Die Grundidee ist, dass Aufträge, die bei Unternehmen aus der Region entstehen, auch regional umgesetzt werden. Hierzu treffen sich die Chaptermitglieder einmal pro Woche zum Frühstück zwischen 6.45 und 9 Uhr. „Um diese Uhrzeit gibt es keine Veranstaltungen. Er ist der freieste Termin auf der ganzen Welt“, sagt Jens Fiedler, BNI-Regionaldirektor. Abends warten nach Betriebsschluss Ehrenamtsaufgaben, Vereinsarbeit oder Sport, früh nichts.

Daher kommen seit zehn Jahren immer wieder Unternehmer mittwochmorgens, zuerst im Konferenzhotel Radisson Blu in Ost, später im Hotel Goldener Anker in Altkötzschenbroda und nun im West-Hotel an der Stadtgrenze zu Coswig, zu Kaffee und belegten Brötchen zusammen.
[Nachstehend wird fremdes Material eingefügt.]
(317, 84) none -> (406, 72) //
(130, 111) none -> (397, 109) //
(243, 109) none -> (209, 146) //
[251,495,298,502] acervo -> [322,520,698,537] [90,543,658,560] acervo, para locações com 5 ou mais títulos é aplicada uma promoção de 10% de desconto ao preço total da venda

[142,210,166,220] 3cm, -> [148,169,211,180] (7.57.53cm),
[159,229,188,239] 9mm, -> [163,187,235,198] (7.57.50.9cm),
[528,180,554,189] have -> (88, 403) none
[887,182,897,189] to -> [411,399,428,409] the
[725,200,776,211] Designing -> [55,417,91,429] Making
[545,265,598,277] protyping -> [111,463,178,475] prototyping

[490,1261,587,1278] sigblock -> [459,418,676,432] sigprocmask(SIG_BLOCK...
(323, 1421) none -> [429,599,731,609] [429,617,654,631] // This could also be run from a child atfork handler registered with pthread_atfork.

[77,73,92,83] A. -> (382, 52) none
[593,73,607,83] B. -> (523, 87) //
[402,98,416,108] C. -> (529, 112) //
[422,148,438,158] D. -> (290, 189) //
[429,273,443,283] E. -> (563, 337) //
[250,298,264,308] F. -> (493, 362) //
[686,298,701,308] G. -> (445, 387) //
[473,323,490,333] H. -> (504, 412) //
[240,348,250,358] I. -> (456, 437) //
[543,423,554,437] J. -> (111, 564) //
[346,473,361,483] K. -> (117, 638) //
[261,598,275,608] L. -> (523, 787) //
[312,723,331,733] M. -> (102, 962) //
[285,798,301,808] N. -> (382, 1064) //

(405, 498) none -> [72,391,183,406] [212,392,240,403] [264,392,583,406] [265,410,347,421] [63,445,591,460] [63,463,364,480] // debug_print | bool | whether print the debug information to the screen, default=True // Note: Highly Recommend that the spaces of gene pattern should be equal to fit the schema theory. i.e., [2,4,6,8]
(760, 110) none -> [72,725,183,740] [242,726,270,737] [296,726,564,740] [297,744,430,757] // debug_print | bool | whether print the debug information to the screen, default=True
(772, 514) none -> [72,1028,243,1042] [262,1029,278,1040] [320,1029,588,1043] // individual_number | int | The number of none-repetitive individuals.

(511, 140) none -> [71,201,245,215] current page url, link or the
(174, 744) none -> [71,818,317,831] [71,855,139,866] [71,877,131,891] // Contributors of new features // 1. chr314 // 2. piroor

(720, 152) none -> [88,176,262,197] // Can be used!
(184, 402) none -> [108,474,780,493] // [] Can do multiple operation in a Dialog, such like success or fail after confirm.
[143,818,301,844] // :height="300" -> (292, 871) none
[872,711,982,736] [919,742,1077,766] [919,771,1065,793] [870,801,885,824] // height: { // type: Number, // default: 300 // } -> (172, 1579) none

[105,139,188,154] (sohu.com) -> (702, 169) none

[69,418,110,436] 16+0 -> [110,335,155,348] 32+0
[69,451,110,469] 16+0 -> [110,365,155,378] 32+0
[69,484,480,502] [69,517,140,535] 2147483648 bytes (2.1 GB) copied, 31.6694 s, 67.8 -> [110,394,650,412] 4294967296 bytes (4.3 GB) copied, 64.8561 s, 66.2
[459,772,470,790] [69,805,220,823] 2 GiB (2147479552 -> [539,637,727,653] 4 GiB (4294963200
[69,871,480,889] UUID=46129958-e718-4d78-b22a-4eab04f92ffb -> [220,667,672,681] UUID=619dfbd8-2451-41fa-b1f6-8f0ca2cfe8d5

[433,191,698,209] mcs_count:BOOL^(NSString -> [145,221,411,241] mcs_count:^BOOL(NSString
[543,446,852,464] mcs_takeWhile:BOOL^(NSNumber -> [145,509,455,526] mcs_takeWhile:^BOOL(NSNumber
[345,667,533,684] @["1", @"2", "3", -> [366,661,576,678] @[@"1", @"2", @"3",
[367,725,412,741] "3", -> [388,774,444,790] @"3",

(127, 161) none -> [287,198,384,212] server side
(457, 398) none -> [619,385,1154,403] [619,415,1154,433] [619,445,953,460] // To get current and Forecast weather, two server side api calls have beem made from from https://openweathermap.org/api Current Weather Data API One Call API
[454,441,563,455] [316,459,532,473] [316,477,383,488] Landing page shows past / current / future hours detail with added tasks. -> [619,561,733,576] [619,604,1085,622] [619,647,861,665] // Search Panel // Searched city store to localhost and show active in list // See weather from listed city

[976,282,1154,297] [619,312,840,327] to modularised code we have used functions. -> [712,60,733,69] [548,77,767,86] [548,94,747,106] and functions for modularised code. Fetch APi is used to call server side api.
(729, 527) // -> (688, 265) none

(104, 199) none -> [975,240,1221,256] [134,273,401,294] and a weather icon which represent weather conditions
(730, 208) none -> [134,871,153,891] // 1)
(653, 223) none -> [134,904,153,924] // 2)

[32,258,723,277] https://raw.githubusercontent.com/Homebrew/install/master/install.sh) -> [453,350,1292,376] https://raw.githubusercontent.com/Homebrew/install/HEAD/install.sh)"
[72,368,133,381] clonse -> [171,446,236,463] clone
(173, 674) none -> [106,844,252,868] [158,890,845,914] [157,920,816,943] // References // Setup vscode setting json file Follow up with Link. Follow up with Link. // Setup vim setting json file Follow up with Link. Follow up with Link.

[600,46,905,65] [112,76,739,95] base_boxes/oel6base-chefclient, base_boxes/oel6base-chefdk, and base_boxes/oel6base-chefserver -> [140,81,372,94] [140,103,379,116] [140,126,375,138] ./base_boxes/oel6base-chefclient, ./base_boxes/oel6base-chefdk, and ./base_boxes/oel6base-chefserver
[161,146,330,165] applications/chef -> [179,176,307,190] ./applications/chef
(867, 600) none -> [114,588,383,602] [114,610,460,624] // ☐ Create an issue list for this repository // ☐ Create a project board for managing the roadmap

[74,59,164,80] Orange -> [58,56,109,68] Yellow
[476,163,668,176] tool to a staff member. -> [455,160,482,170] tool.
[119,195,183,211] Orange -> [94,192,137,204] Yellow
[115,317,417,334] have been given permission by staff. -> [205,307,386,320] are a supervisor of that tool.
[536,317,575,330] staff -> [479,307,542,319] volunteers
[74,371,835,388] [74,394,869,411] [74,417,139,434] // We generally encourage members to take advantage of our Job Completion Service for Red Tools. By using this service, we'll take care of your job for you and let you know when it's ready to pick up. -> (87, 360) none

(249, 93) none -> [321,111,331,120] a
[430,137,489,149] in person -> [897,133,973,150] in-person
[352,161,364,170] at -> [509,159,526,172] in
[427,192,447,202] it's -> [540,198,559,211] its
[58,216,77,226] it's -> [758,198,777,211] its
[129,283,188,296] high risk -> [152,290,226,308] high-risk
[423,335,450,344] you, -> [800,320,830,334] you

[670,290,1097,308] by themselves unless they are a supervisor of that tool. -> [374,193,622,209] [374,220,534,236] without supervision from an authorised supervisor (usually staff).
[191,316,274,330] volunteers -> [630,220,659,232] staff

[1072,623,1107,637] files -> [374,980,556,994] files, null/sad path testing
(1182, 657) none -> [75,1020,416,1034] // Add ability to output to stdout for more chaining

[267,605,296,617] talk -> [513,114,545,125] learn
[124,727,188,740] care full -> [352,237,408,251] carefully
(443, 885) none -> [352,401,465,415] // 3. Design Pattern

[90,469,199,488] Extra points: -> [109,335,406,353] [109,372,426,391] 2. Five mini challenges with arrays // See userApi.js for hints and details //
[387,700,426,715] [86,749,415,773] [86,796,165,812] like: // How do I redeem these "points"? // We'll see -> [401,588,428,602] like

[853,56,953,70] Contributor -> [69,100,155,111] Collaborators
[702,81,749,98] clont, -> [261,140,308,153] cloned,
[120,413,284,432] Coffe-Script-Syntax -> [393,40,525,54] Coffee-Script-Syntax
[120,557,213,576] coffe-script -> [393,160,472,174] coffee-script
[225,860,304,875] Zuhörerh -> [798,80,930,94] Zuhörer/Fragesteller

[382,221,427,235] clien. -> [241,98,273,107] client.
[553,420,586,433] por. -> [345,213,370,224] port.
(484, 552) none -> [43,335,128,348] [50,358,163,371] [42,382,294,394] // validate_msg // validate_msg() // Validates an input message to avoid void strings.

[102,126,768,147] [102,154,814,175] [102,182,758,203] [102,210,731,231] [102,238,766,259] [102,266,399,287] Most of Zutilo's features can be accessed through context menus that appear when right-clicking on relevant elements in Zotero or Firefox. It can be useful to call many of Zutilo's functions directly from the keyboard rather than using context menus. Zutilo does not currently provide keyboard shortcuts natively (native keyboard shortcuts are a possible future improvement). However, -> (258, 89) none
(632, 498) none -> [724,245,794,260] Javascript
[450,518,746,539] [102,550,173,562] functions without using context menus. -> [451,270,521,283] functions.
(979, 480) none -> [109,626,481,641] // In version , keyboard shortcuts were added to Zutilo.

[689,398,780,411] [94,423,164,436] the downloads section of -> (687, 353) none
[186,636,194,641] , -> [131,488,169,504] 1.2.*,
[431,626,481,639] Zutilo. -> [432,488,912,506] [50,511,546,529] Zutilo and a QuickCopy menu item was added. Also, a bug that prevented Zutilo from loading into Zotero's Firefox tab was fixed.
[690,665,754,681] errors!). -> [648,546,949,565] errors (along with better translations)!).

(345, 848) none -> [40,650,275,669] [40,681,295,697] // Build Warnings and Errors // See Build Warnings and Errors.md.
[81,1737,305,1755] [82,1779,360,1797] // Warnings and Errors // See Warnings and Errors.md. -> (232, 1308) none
Ob Immobilienmakler, Architekt, Bauingenieur, Malermeister, Kosmetikerin, Reisekauffrau, Anwalt, Steuer-, Unternehmens oder Finanzberater – jede Woche berichten die Unternehmer aus der Region in der Frühstücksrunde über ihr Geschäft, erzählen auch von ihren Nöten oder nach was sie gerade dringend suchen. Und meistens kennt dann einer in der Gruppe einen, der einen kennt, der helfen kann. So versorgen sich die Mitglieder gegenseitig mit Kunden und Aufträgen. Pünktlich liefern und zahlen gehören zu den Regeln. „Vertrauen und Zuverlässigkeit sind wichtig“, so Chapterdirektor Rocco Martin.

Neue Mitglieder und Gäste sind willkommen

Er ist Mitglied in Radebeul seit der ersten Stunde, was nicht selbstverständlich ist. Denn die Mitgliedschaft muss jedes Jahr neu beantragt werden. In der Gruppe herrscht Branchenexklusivität. Das heißt, jedes regionale Chapter nimmt nur ein Team-Mitglied pro Fachgebiet auf. Damit innerhalb der Gruppe keine Konkurrenz entsteht. Der Jahresmitgliedsbeitrag beträgt 990 Euro. Weitere Mitglieder sind gern gesehen. „Wir wünschen uns beispielsweise noch ein Autohaus, einen Optiker, ein Fahrradgeschäft und Physiotherapeuten“, sagt Martin.

Durch die Corona-Pandemie sind gemeinsame Frühstücksrunden derzeit im realen Leben nicht möglich. Dennoch wird auf das wöchentliche Treffen nicht verzichtet. Es findet nun mittels Videokonferenz statt. Das bietet die Möglichkeit, die Netzwerktreffen zu anderen BNI-Chaptern auszuweiten, sogar über den großen Teich. So war jüngst ein Immobilienrechtsanwalt aus Los Angeles per Videoschalte dabei. Interessierte Unternehmer sind ebenfalls als Gäste willkommen.